3.5. EcML effectively enhances antigen-specific antibody formation in mice model

After characterization of the prepared EcML, we determined its adjuvanticity. Aqueous formulations of EcML, along with MPLAsm and GLA as positive controls, were produced according to a published procedure [33]. As shown in Figure 6, EcML potentiated antigen-specific IgG, IgG1, and IgG2a production to a similar extent as the positive controls in BALB/c mice when ovalbumin was used as an antigen. Taken together, these results strongly suggest that the adjuvanticity of EcML purified from the engineered E. coli strain is equal to those of commercially available GLA and MPLAsm for antigen-specific antibody formation after vaccination.

Figure 6.

Evaluation of antigen (ovalbumin, OVA)-specific antibody responses show that EcML has equal adjuvanticity to those of GLA and MPLAsm (Invivogen). Total IgG, IgG1, and IgG2a antibody titers measured 14 days after the second immunization with PBS only, OVA only, EcML only, OVA together with GLA, OVA together with EcML, or OVA together with MPLAsm. (a) Total IgG endpoint titers, (b) IgG1 endpoint titers, and (c) IgG2a endpoint titers.

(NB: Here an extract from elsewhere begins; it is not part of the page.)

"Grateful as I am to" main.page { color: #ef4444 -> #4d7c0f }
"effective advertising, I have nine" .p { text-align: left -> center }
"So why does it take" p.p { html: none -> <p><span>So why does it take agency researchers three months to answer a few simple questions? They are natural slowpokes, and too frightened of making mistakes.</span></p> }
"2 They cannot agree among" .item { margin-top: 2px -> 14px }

Data are presented as mean ± S.D. (n = 7; ****p < 0.0001; two-tailed unpaired student t-test). The lowest antibody titer was arbitrarily determined as 2⁶, as the first sample tested was a 2⁷ dilution of the serum. Error bars represent the standard deviations.

4. Conclusion

Over the course of the rapid growth of the vaccine and immunotherapy markets, MPLA has played pivotal roles in the development of vaccines and immunotherapy for allergies, cancer, and Alzheimer’s disease. However, the production methods for GLA and MPLAsm suffer from complexity in synthetic steps and quality control, respectively, and the production costs are high for both methods. The MPLA-producing E. coli strain would be a succinct, cost-effective, and sustainable resource to meet the increasing demand of MPLA not only as an adjuvant but also as emerging therapeutic options for humans and animals.

Highlights.

• Monophosphoryl lipid A (MPLA) is a safe and effective adjuvant

• Engineering lipopolysaccharide biosynthetic pathway enables to produce MPLA

• Employing lipid A 1-phosphatase from Aquifex dephosphorylates lipid A in vivo.

• The succinct purification method of MPLA (EcML) is developed

• EcML purified from the engineered strain effectively functions as an adjuvant.